Вены на его шее вздулись, и он стиснул зубы, явно досадуя на нее. Он встал и принялся метаться по гостиной:
– Не знаю, за какую часть вопроса мне больше хочется тебя задушить. За тот факт, что, когда ты не справляешься со своими чувствами, тебе легче выплеснуть их на кого-то другого – в данном случае на весь город – или за то, что ты целых тридцать пять лет строишь из себя чужую, живя на собственном маленьком острове. Мы тоже не лыком шиты, Элис. Возможно, здешние, как ты деликатно выразилась, не отвечают твоим высоким стандартам утонченности, но уверен, они понимают, что каждый человек переживает горе по-своему. Если бы ты перестала волноваться о том, что думают другие, и попробовала сблизиться с кем-то, ты бы удивилась. Люди понимают. Ты не одна в этом мире, у кого сложилось не так, как мечталось.

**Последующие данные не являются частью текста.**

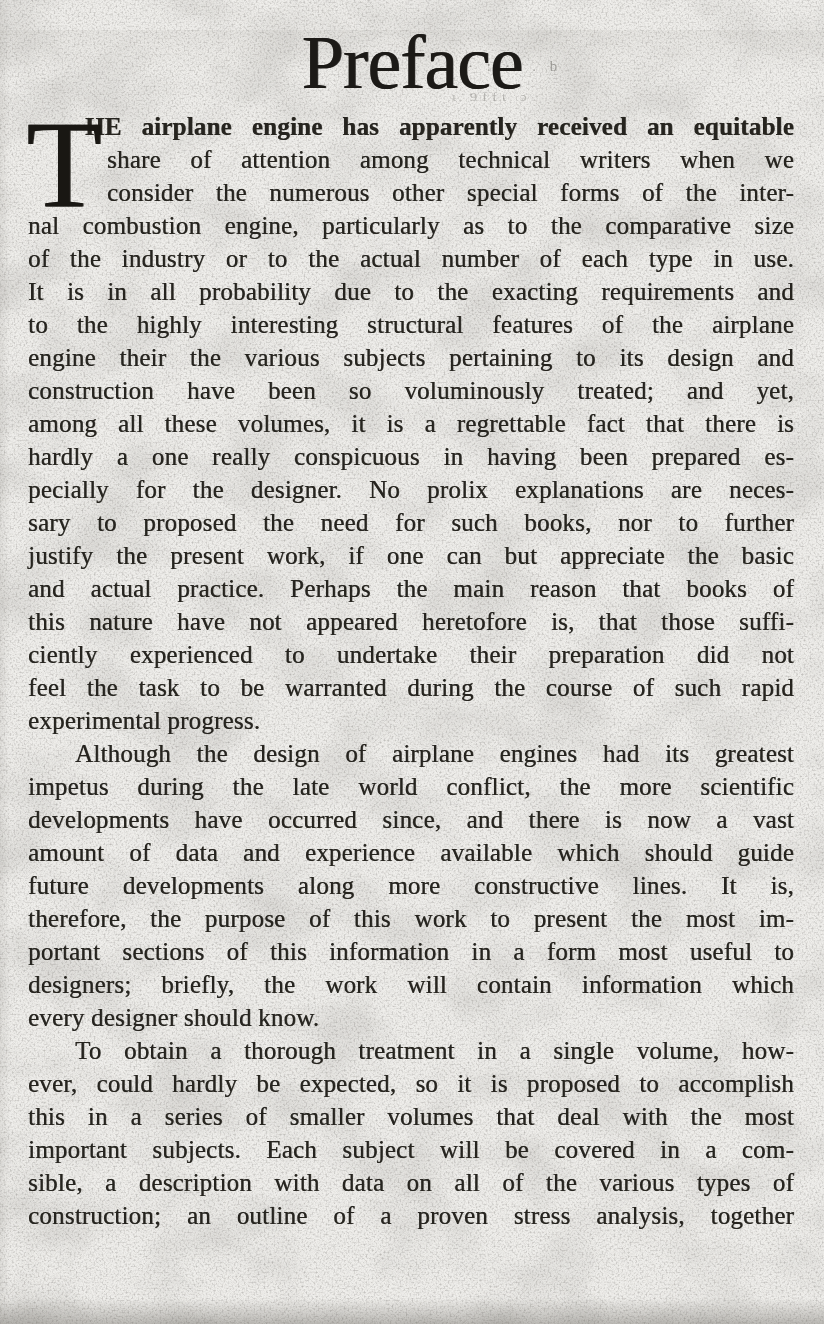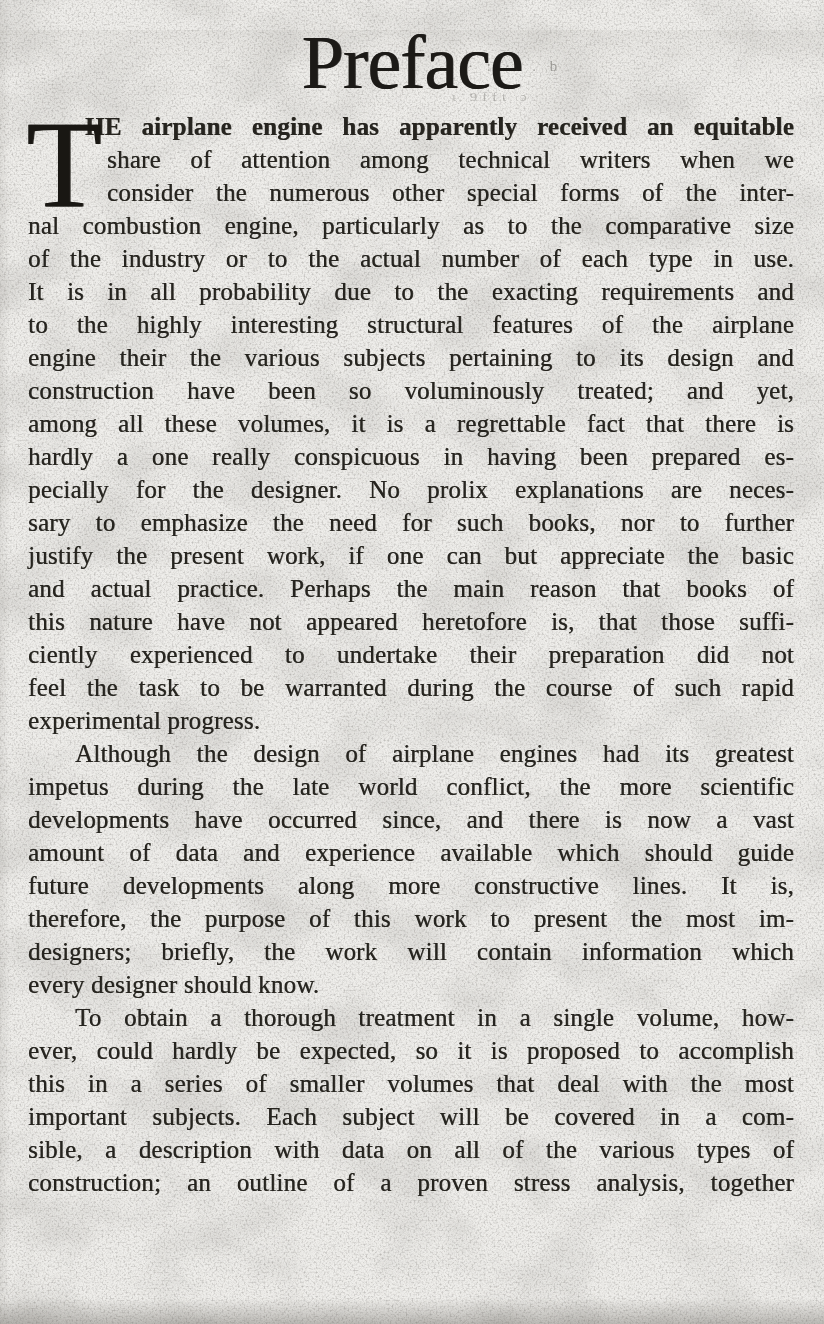"sary to emphasize the need" div.line { text: emphasize -> proposed }
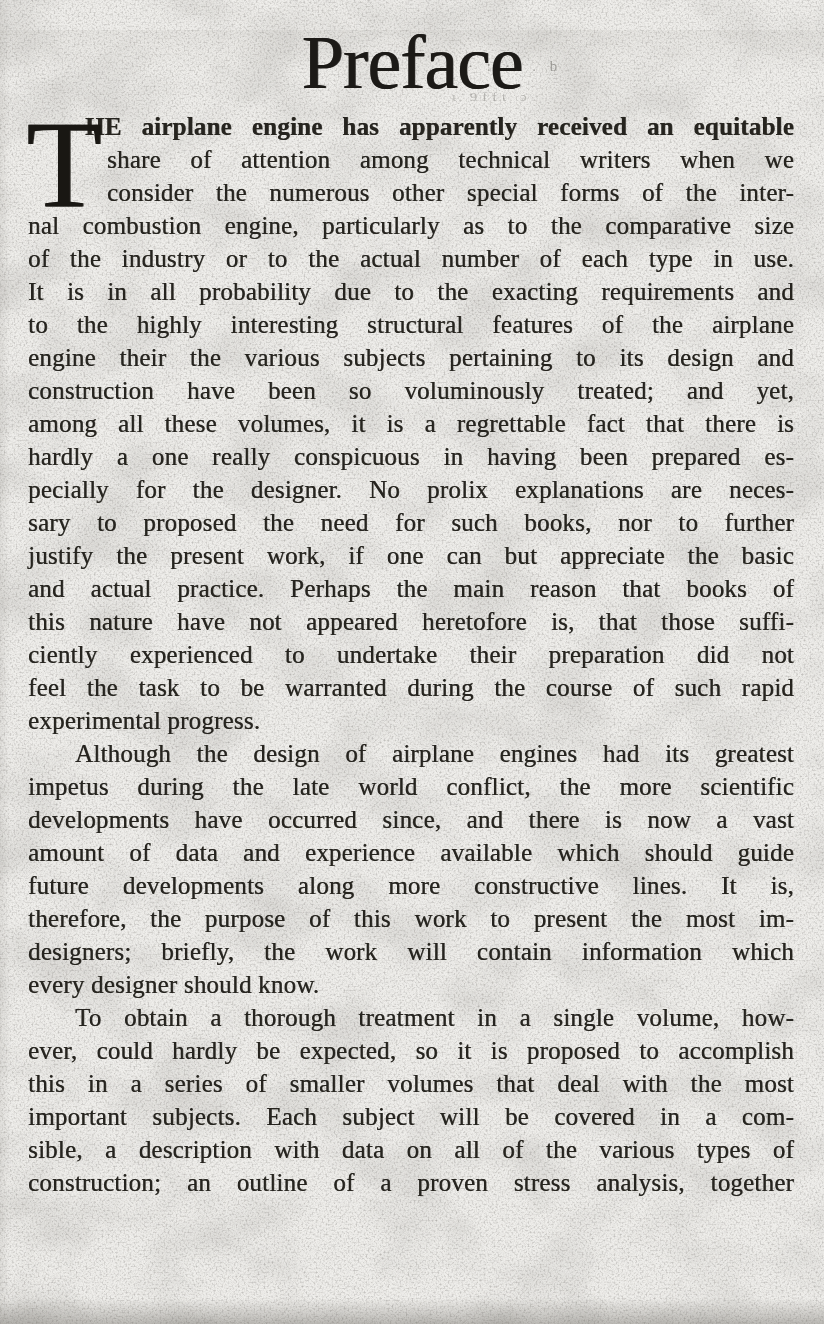"portant sections of this information" div.line { html: none -> <div>portant sections of this information in a form most useful to</div> }
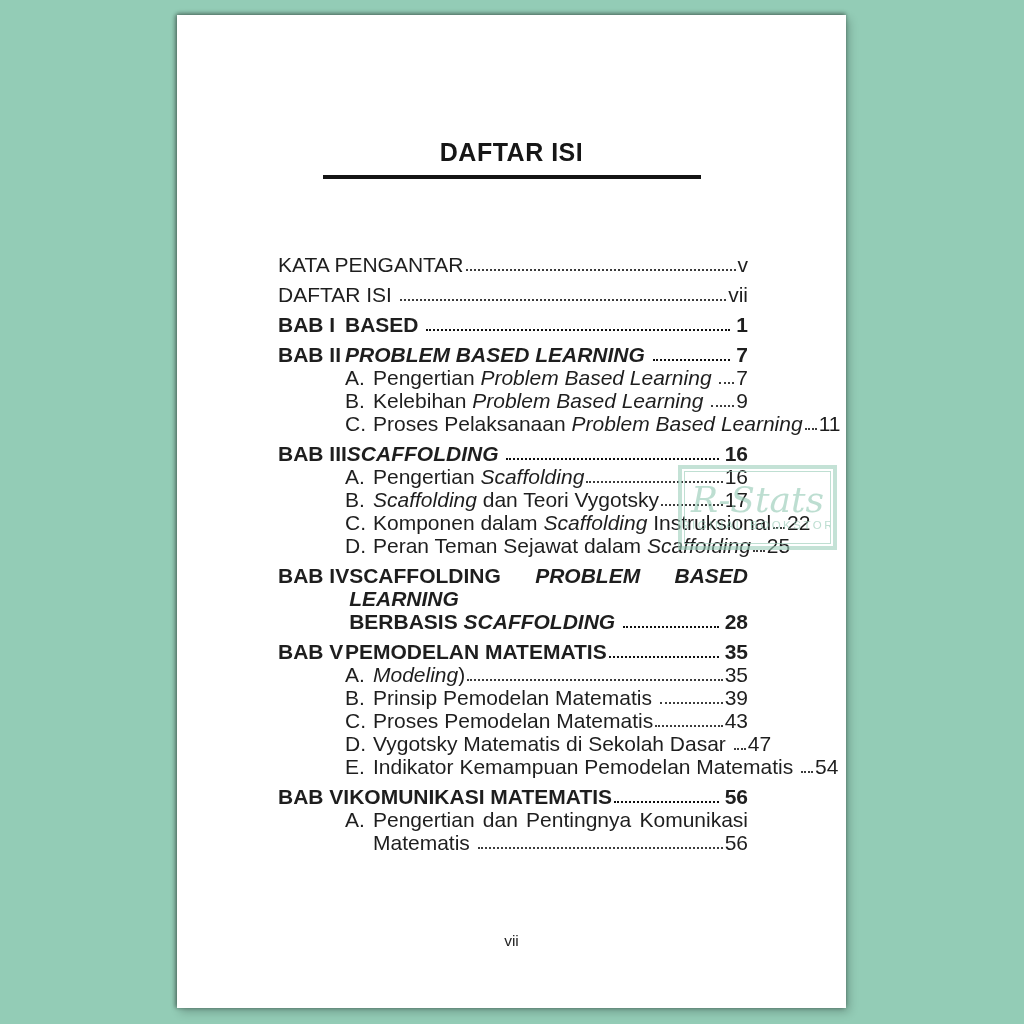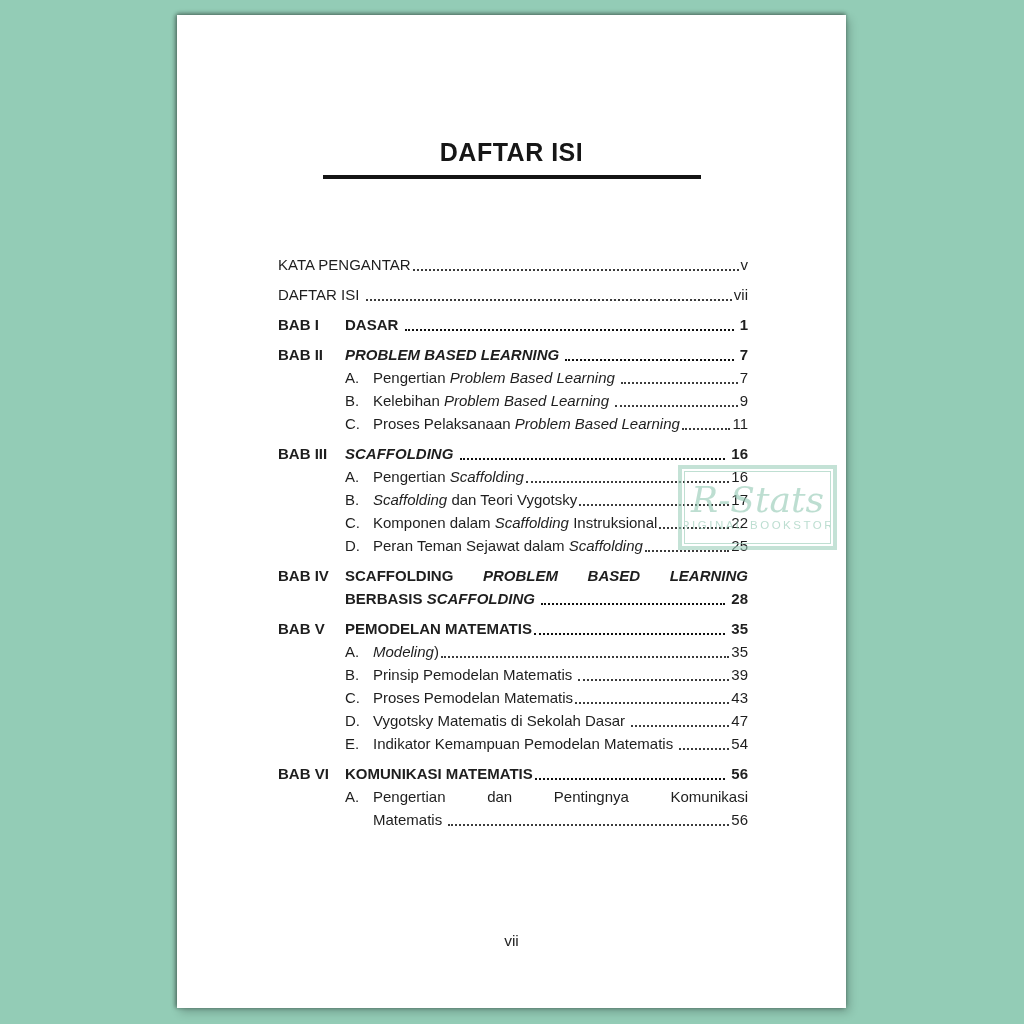"KATA PENGANTAR" .toc { font-size: 15px -> 21px }
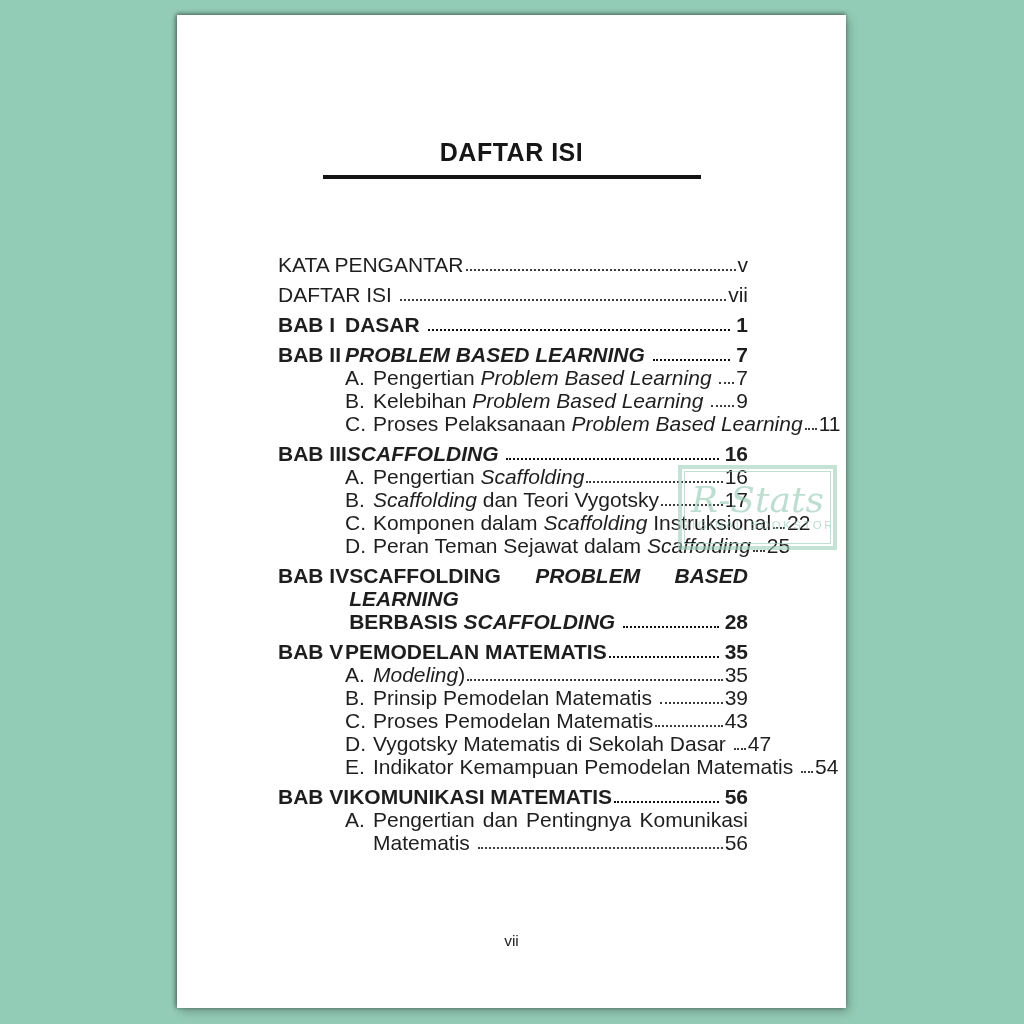"DASAR" span { text: DASAR -> BASED }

– Так вот что ты думаешь? Что мне себя жалко? Ты же знаешь, что это не так, – они никогда по-настоящему не злились друг на друга, и теперь это чувство было настолько явственным, что Элис видела, как оно вспыхивает между ними раскаленной докрасна огненной стеной. Она задрала подбородок. – У меня есть близкие люди. У меня есть Сейси. У меня есть Фрэнки, – она выглянула из окна на унылый двор. Мир снаружи закоченел и замер, даже птицы недвижимо сидели на ветках, будто вырезанные изо льда. Что бы я без тебя делала, Финей? – У меня есть ты.